You're the Only One Who Knows
by lilcorkyny
Summary: Postep for Siren Call, spoilers for Siren Call and Blind Spot.


_**A/N **_I lay no claim to any of these characters, but have enjoyed the experience. This is my first story here so I would like any constructive comments that could be offered. Thanks!

**You're the Only One Who Knows**

_In every heart, there is a room; a sanctuary safe and strong,_

_To heal the wounds of lovers past until a new one comes along._

The song cut into Eames' dark thoughts. She recognized the Billy Joel song and the pain to which it testified.

_I spoke to you in cautious tones, you answered me with no pretense._

_But still I feel I said too much, my silence is my self-defense._

Silence was definitely what her partner was using at this point as his "self-defense" and she needed to break through it. She needed to know what he had been thinking back there, her ability to continue in her job and as his partner was based on his answers. No matter how far away he was, she needed him to talk to her.

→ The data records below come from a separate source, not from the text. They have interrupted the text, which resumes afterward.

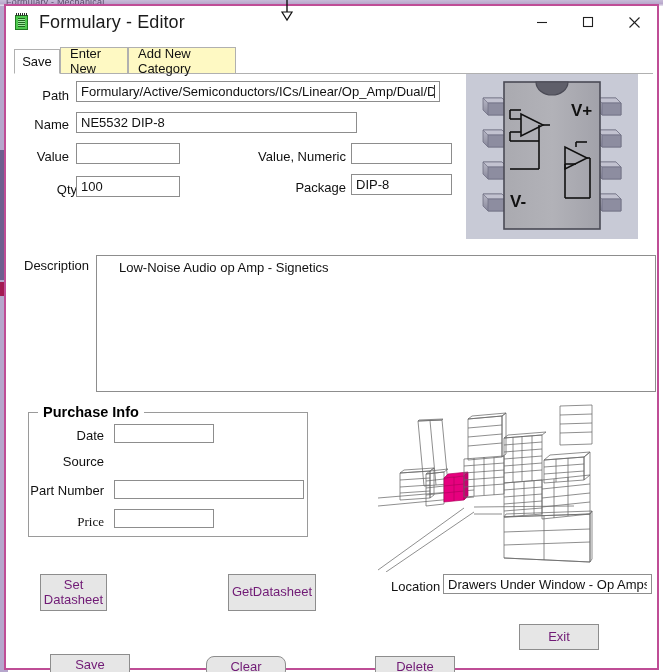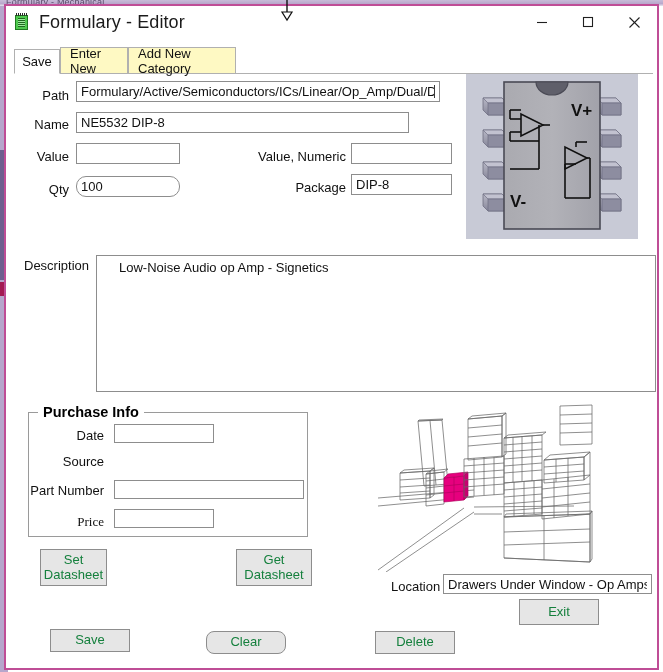"NE5532 DIP-8" div.fld { width: 333px -> 281px }
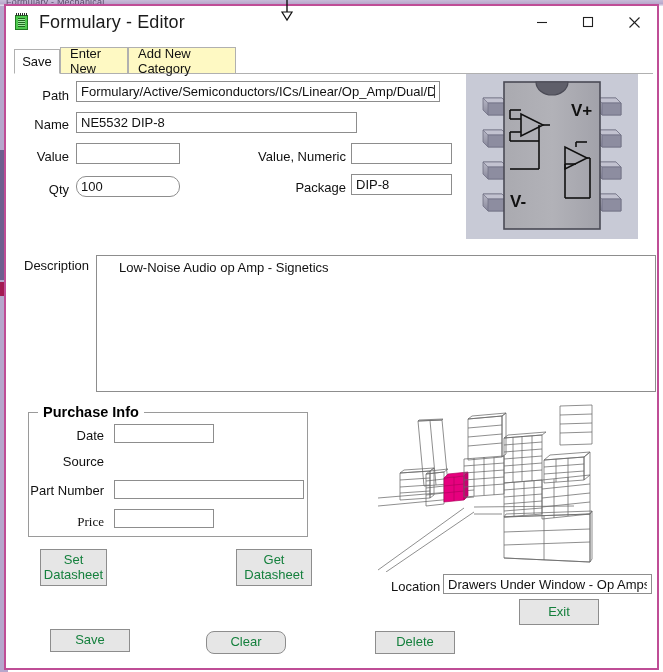"Qty" div.lbl { left: 6px -> 14px }
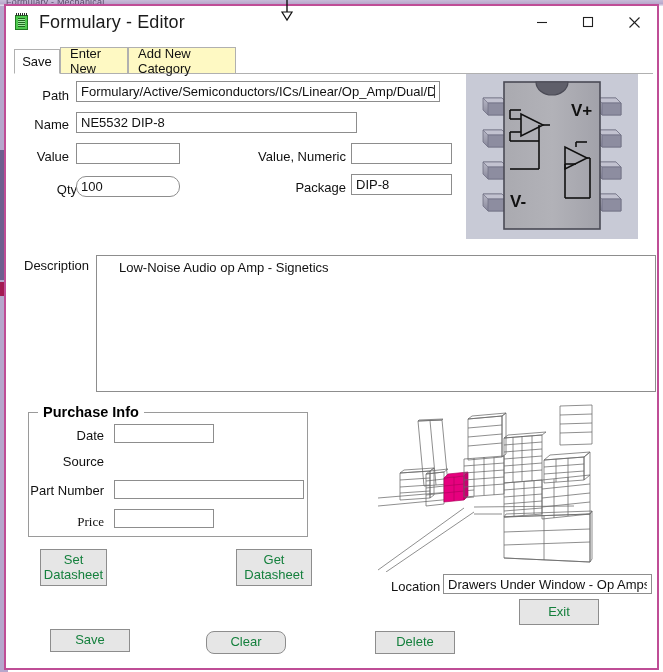"100" div.fld { border-radius: 10px -> none }
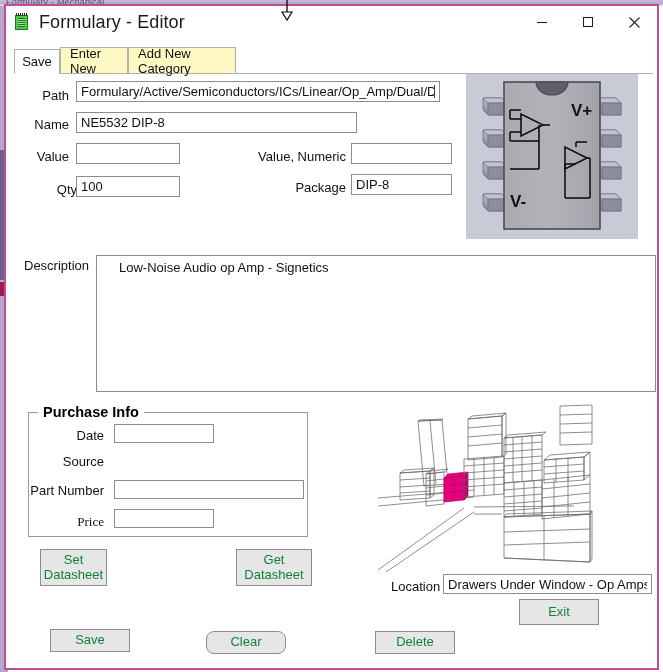"Set" .btn { color: #15803d -> #701a75; margin-top: none -> 25px }
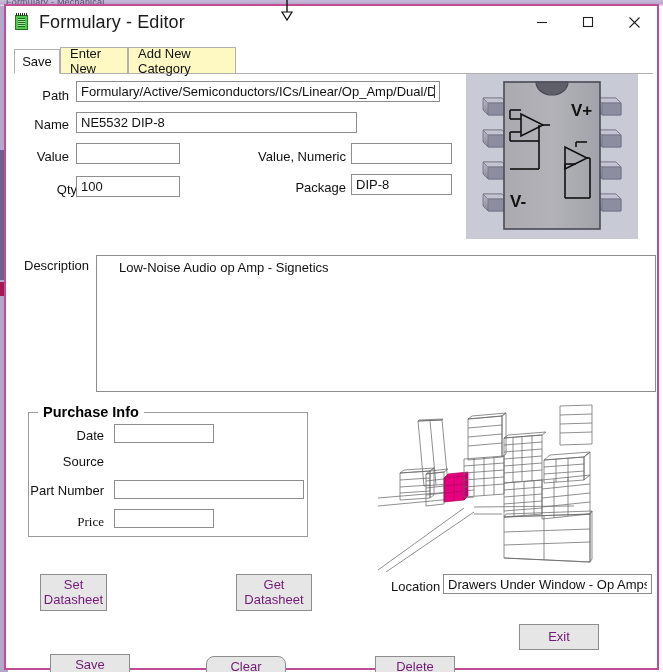"Get" div.btn { flex-direction: column -> row; left: 230px -> 222px; width: 76px -> 88px }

"Bobby", she began, "Bobby, why?"

He seemed to rouse himself at the soft sound of her voice and looked over at his partner.

"I think he gave us the answer earlier, Eames. If he had gone to jail, his wife and child would have had nothing. At least now they will have his pension though I think they would rather have had him. What would I have done in the same..."

She broke in. "No, Bobby. That's not what I meant. Why did you put me out of that room to face him by yourself? Were you afraid that I couldn't handle it? I wouldn't have gone with you if I thought I wasn't going to be able to do my job," she was now getting angry, "Do YOU think I can't do my job because of what happened to me? When you made me leave, it was as if I would be in the way in there and you thought I might have gotten someone hurt. How could you, of all people..."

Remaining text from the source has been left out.